───── INFORMATION GIVEN ─────

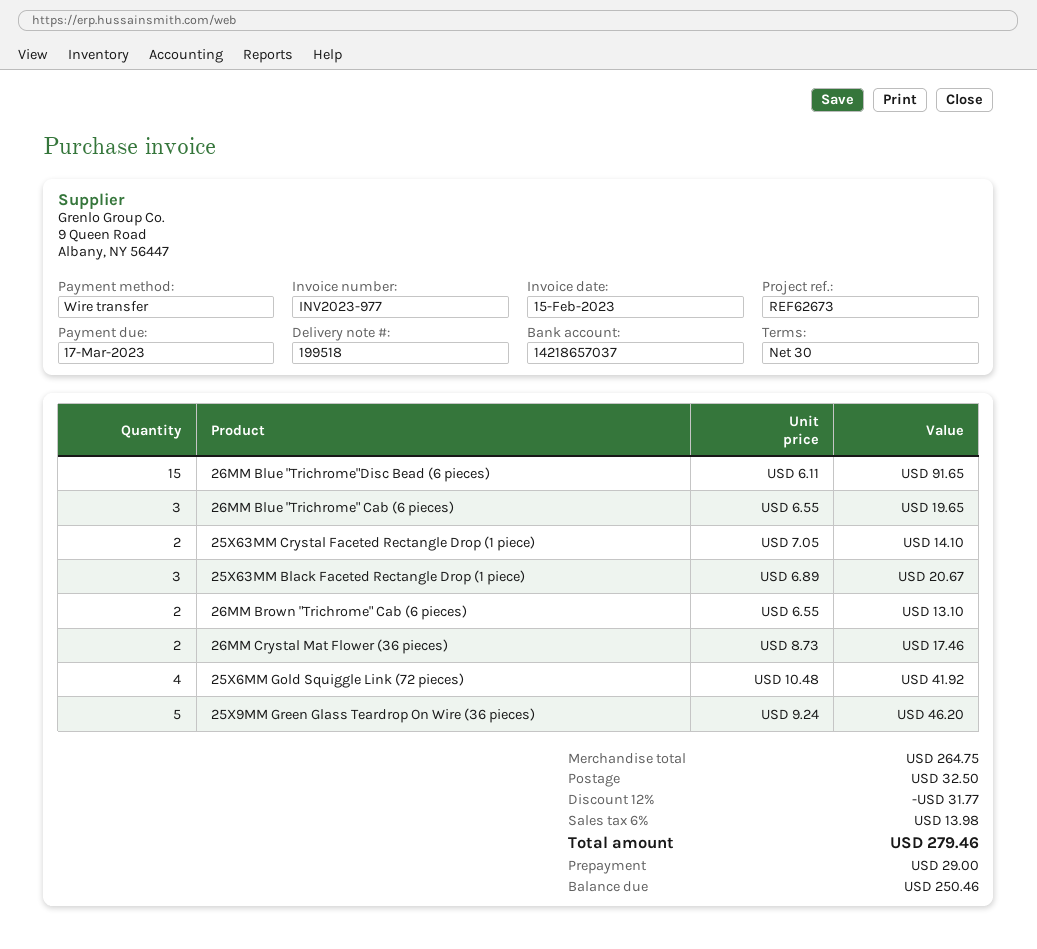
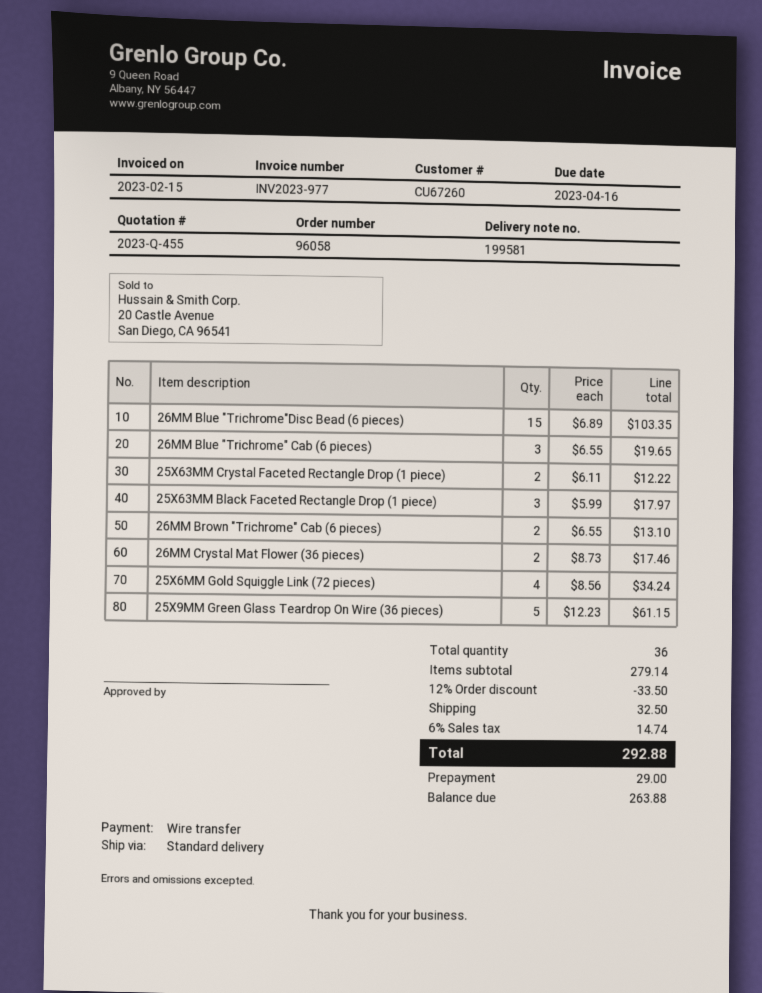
delivery note number: 199518 -> 199581
due date: 2023-03-17 -> 2023-04-16
26MM Blue "Trichrome"Disc Bead (6 pieces): 15 x 6.11 = 91.65 -> 15 x 6.89 = 103.35
25X63MM Crystal Faceted Rectangle Drop (1 piece): 2 x 7.05 = 14.10 -> 2 x 6.11 = 12.22
25X63MM Black Faceted Rectangle Drop (1 piece): 3 x 6.89 = 20.67 -> 3 x 5.99 = 17.97
25X6MM Gold Squiggle Link (72 pieces): 4 x 10.48 = 41.92 -> 4 x 8.56 = 34.24
25X9MM Green Glass Teardrop On Wire (36 pieces): 5 x 9.24 = 46.20 -> 5 x 12.23 = 61.15
subtotal: 264.75 -> 279.14
discount: 12% = 31.77 -> 12% = 33.50
tax: 6% = 13.98 -> 6% = 14.74
total: 279.46 -> 292.88
balance: 250.46 -> 263.88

─────

§ **EXERCISE DESCRIPTION**
Reproduce the line that contains "discount: 12% = 31.77 -> 12% = 33.50" and each line after it through the last line of the entries above, exactly; leave out all earlier lines.

§ **RESULT FOR THIS TASK**
discount: 12% = 31.77 -> 12% = 33.50
tax: 6% = 13.98 -> 6% = 14.74
total: 279.46 -> 292.88
balance: 250.46 -> 263.88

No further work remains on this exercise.